7. The modified antibody and fragment thereof according to claim 1, wherein the antibody or fragment thereof comprises:

a heavy-chain variable region including a heavy-chain CDR1 selected from the group consisting of SEQ ID NOS: 1, 7, 13, 19 and 25;

a heavy-chain CDR2 selected from the group consisting of SEQ ID NOS: 2, 8, 14, 20 and 26; and

a heavy-chain CDR3 selected from the group consisting of SEQ ID NOS: 3, 9, 15, 21, 27, 43, 44 and 45; and

a light-chain variable region including a light-chain CDR1 selected from the group consisting of SEQ ID NOS: 4, 10, 16, 22, and 28;

a light-chain CDR2 selected from the group consisting of SEQ ID NOS: 5, 11, 17, 23 and 29; and

a light-chain CDR3 selected from the group consisting of SEQ ID NOS: 6, 12, 18, 24 and 30.

8. The modified antibody and fragment thereof according to claim 1, wherein the modified antibody and fragment thereof comprises a heavy-chain variable region selected from the group consisting of SEQ ID NOS: 31, 33 and 36.

9. The modified antibody and fragment thereof according to claim 1, wherein the modified antibody and fragment thereof comprises a light-chain variable region of SEQ ID NO: 35.

10. The modified antibody and fragment thereof according to claim 1, wherein the modified antibody and fragment thereof comprises:

a heavy-chain variable region of SEQ ID NO: 31 and a light-chain variable region of SEQ ID NO: 32;

a heavy-chain variable region of SEQ ID NO: 33 and a light-chain variable region of SEQ ID NO: 32;

a heavy-chain variable region of SEQ ID NO: 34 and a light-chain variable region of SEQ ID NO: 35;

a heavy-chain variable region of SEQ ID NO: 36 and a light-chain variable region of SEQ ID NO: 32;

a heavy-chain variable region of SEQ ID NO: 31 and a light-chain variable region of SEQ ID NO: 35;

a heavy-chain variable region of SEQ ID NO: 33 and a light-chain variable region of SEQ ID NO: 35; or

a heavy-chain variable region of SEQ ID NO: 36 and a light-chain variable region of SEQ ID NO: 35.

11. A method of producing a modified antibody and a fragment thereof in which at least one amino acid selected from the group consisting of amino acids at positions 13 and 42 of a heavy-chain variable region (based on AHO numbering system) and amino acid at position 94 of a light-chain variable region (based on AHO numbering system) is substituted.
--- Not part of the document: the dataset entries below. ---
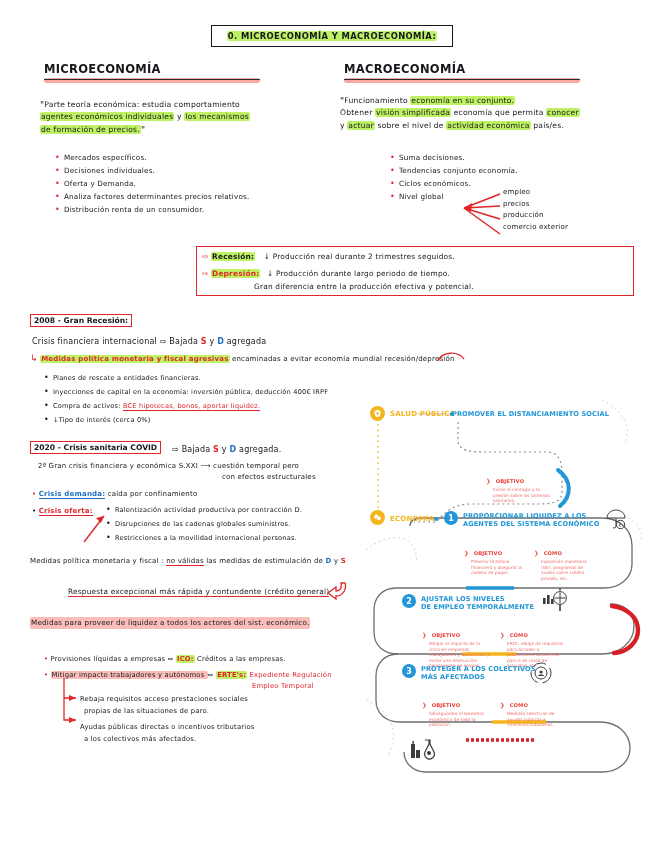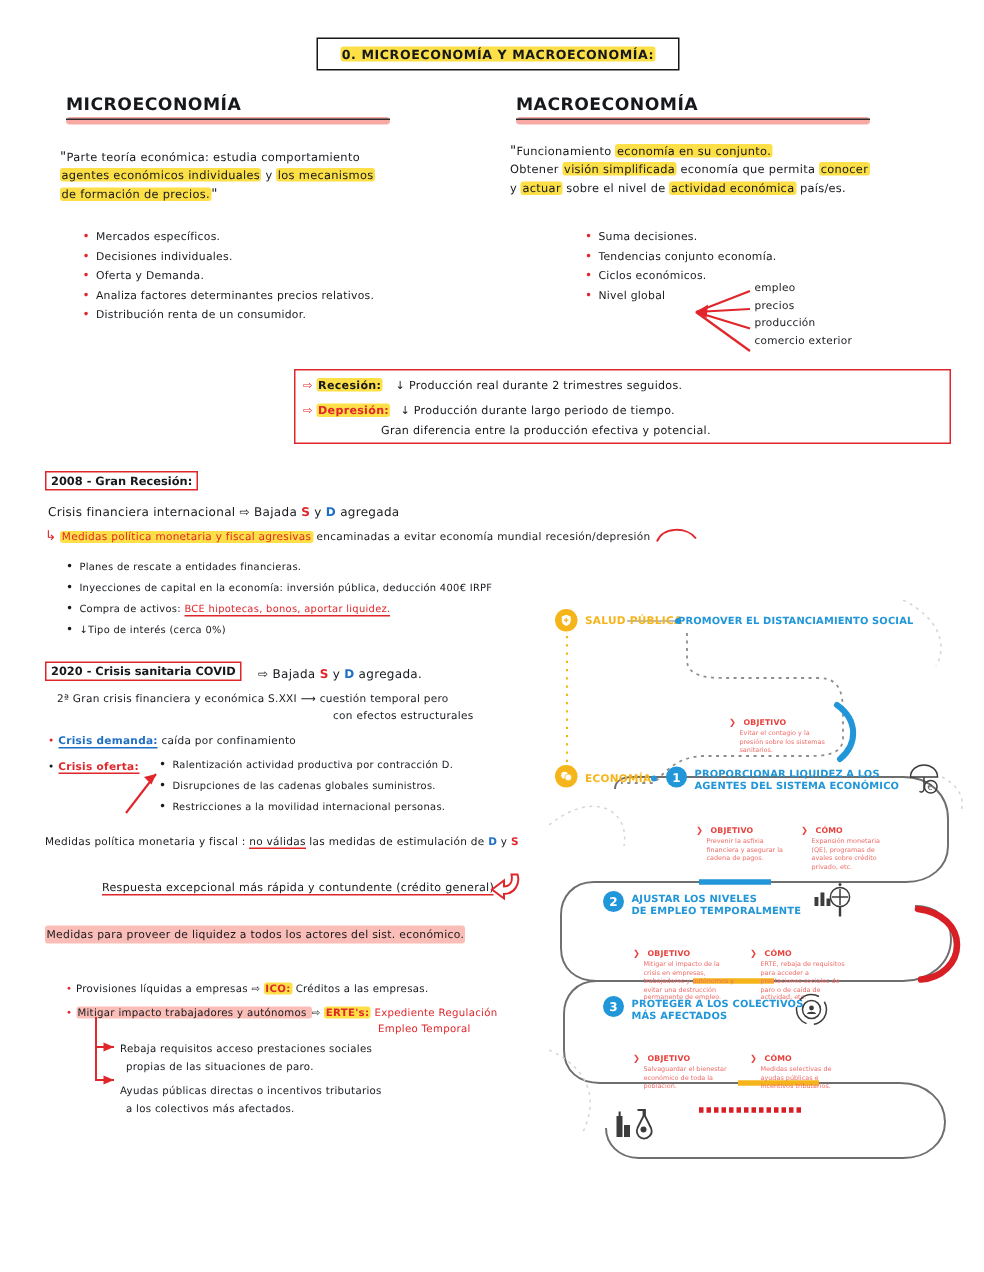--- a/index.html
+++ b/index.html
@@ -7,21 +7,21 @@
     width:656px;height:848px;position:relative;overflow:hidden;
     font-family:"DejaVu Sans","Liberation Sans",sans-serif;
     color:#16181c;
   }
   .page{position:absolute;inset:0;background:#ffffff;}
 
   
   .hw{font-family:"DejaVu Sans","Liberation Sans",sans-serif;letter-spacing:.2px;}
   .red{color:#e0262b;}
   .blue{color:#1f6fc4;}
-  .hl{background:#fde047;border-radius:2px;padding:0 1px;box-decoration-break:clone;-webkit-box-decoration-break:clone;}
+  .hl{background:#bef264;border-radius:2px;padding:0 1px;box-decoration-break:clone;-webkit-box-decoration-break:clone;}
   .hl-soft{background:#fbbdb8;border-radius:2px;padding:0 1px;box-decoration-break:clone;-webkit-box-decoration-break:clone;}
   .u-red{border-bottom:1.4px solid #e0262b;}
   .u-blue{border-bottom:1.4px solid #1f6fc4;}
 
   
   .title-box{
     position:absolute;left:211px;top:25px;width:240px;height:20px;
     border:1.6px solid #15171b;display:flex;align-items:center;justify-content:center;
   }
   .title-box .t{font-size:8.4px;font-weight:700;letter-spacing:.4px;white-space:nowrap;}
@@ -148,21 +148,21 @@
   <div class="line hw" style="left:254px;top:281px;">Gran diferencia entre la producción efectiva y potencial.</div>
 
   <div class="tagbox" style="left:30px;top:314px;">2008 - Gran Recesión:</div>
 
   <div class="line hw" style="left:32px;top:336px;font-size:8px;">
     <span>Crisis financiera internacional </span><span>⇨</span><span> Bajada </span><span class="red" style="font-weight:700;">S</span><span> y </span><span class="blue" style="font-weight:700;">D</span><span> agregada</span>
   </div>
 
   <div class="line hw" style="left:30px;top:353px;font-size:7px;">
     <span class="red" style="font-size:9px;">↳</span>
-    <span class="hl red" style="font-weight:400;">Medidas política monetaria y fiscal agresivas</span><span> encaminadas a evitar economía mundial recesión/</span><span>depresión</span>
+    <span class="hl red" style="font-weight:700;">Medidas política monetaria y fiscal agresivas</span><span> encaminadas a evitar economía mundial recesión/</span><span>depresión</span>
   </div>
   <div class="ov" style="left:436px;top:348px;">
     <svg width="30" height="14" viewBox="0 0 30 14">
         <path d="M2,12 C6,2 22,2 28,10" stroke="#e0262b" stroke-width="1.3" fill="none"></path>
       </svg>
   </div>
 
   <div class="blist k hw" style="left:44px;top:372px;font-size:6.6px;">
     <span class="li">Planes de rescate a entidades financieras.</span>
     <span class="li">Inyecciones de capital en la economía: inversión pública, deducción 400€ IRPF</span>

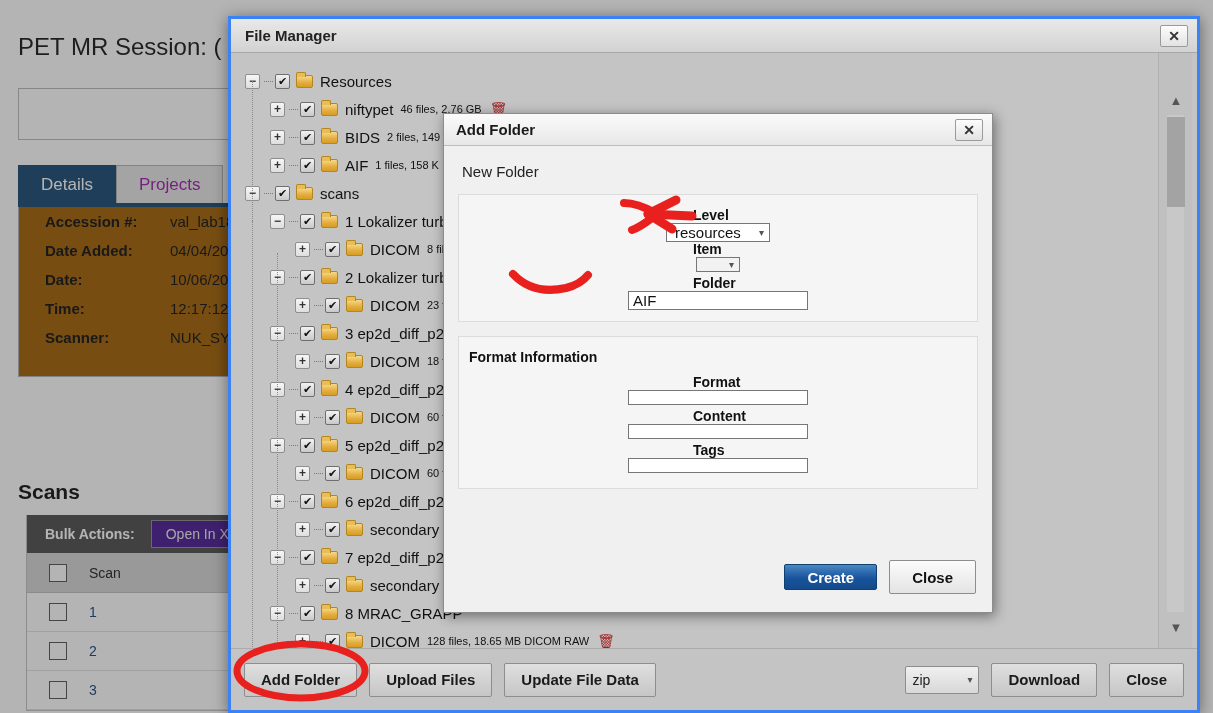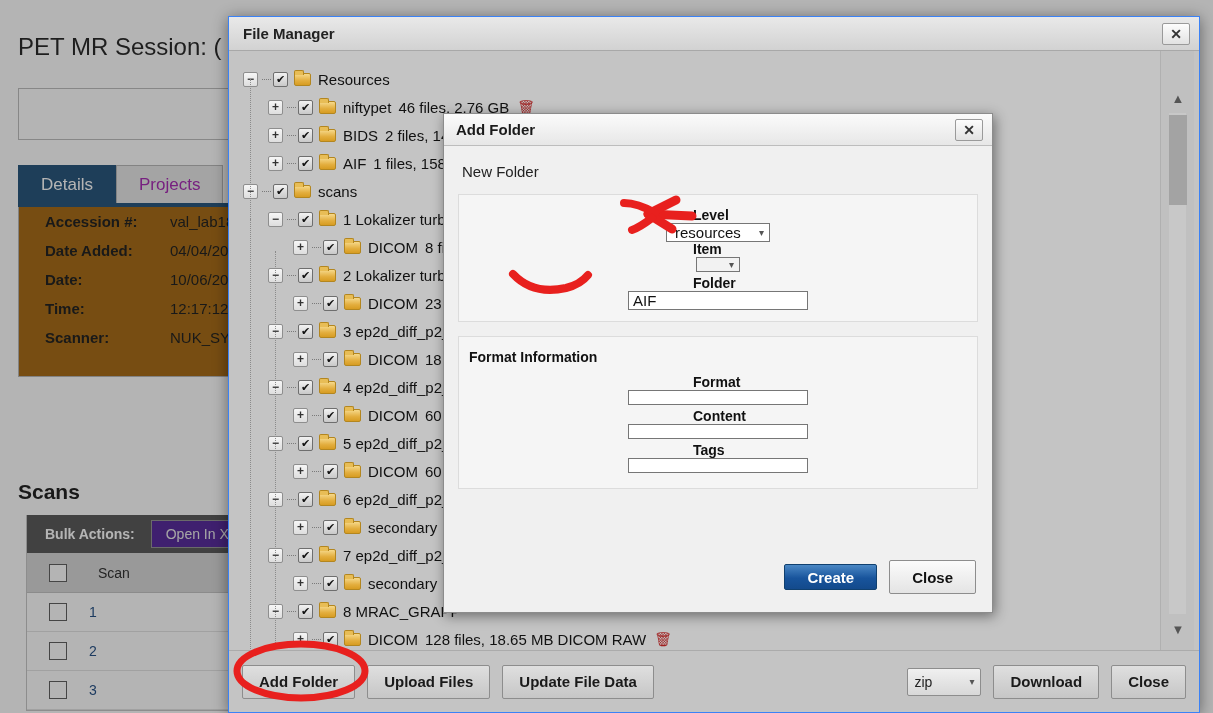--- a/index.html
+++ b/index.html
@@ -58,36 +58,36 @@
   .bulk-bar {
     height:38px; background:#4f4f4f; color:#fff; display:flex; align-items:center;
   }
   .bulk-label { font-weight:bold; font-size:14px; padding:0 16px 0 18px; }
   .bulk-btn {
     background:#4c1d95; color:#e9e9e9; height:28px; padding:0 14px;
     display:flex; align-items:center; font-size:14px; border:1px solid #8e8e8e;
   }
   .scan-head-row {
     height:40px; background:#d6d6d6; display:flex; align-items:center;
-    border-bottom:1px solid #c0c0c0; font-size:14px; color:#222;gap:9px;
+    border-bottom:1px solid #c0c0c0; font-size:14px; color:#222;
   }
   .scan-row {
     height:39px; display:flex; align-items:center;
     border-bottom:1px solid #e2e2e2; font-size:14px;
   }
   .cb-cell { width:62px; display:flex; justify-content:center; }
   .cb {
     width:18px; height:18px; border:1px solid #555; background:#fff; display:inline-block;
   }
   .scan-link { color:#17457e; }
 
   
   #file-manager {
     position:absolute; left:228px; top:16px; width:972px; height:697px;
-    background:#c4c4c4; border:1px solid #3b82f6;
+    background:#c4c4c4; border:3px solid #3b82f6;
     box-shadow:0 2px 14px rgba(0,0,0,0.45);
     z-index:10;
   }
   #fm-titlebar {
     height:34px;
     background:linear-gradient(to bottom,#e9e9e9 0%,#d2d2d2 100%);
     border-bottom:1px solid #a8a8a8;
     display:flex; align-items:center; justify-content:space-between;
   }
   #fm-title { font-size:15px; font-weight:bold; color:#222; padding-left:14px; }
@@ -126,21 +126,21 @@
   .folder-icon {
     width:17px; height:13px; flex:0 0 17px; margin-right:7px; position:relative;
     background:linear-gradient(to bottom,#f6d98a 0%,#e3ae3e 60%,#d79c22 100%);
     border:1px solid #b3861f; border-radius:1px 2px 2px 2px;
   }
   .folder-icon:before {
     content:""; position:absolute; left:-1px; top:-4px; width:8px; height:4px;
     background:#e8bd56; border:1px solid #b3861f; border-bottom:none; border-radius:2px 2px 0 0;
   }
   .tlabel { font-size:15px; color:#111; }
-  .tmeta { font-size:15px; color:#111; margin-left:7px; }
+  .tmeta { font-size:11px; color:#111; margin-left:7px; }
   .trash {
     margin-left:8px; font-size:14px; color:#a02020; line-height:1;
   }
   .ind0 { margin-left:0; }
   .ind1 { margin-left:25px; }
   .ind2 { margin-left:50px; }
 
   
   .vguide {
     position:absolute; width:0; border-left:1px dotted #8b8b8b;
12. The method according to claim 11, wherein the amino acids at position 13 and position 42 (based on AHO numbering system) in the heavy-chain variable region and the amino acid at position 94 (based on AHO numbering system) in the light-chain variable region are substituted with serine (S) or threonine (T).

13. The method according to claim 11, wherein the substitutions of amino acids comprise substitutions of amino acids at one or more positions (based on AHO numbering system) selected from the group consisting of:

substitution of valine (V) at position 13 in the heavy-chain variable region with serine (S);

substitution of asparagine (N) at position 42 in the heavy-chain variable region with threonine (T); and

substitution of asparagine (N) at position 94 in the light-chain variable region with serine (S).

14. A nucleic acid encoding the modified antibody or fragment thereof according to claim 1.

15. An expression vector comprising the nucleic acid according to claim 14.

16. A cell transformed with the expression vector according to claim 15.

17. A method for producing a modified antibody or fragment thereof, the method comprising:

(a) culturing the cell according to claim 16; and

(b) collecting an antibody or antigen-binding fragment thereof from the cultured cell.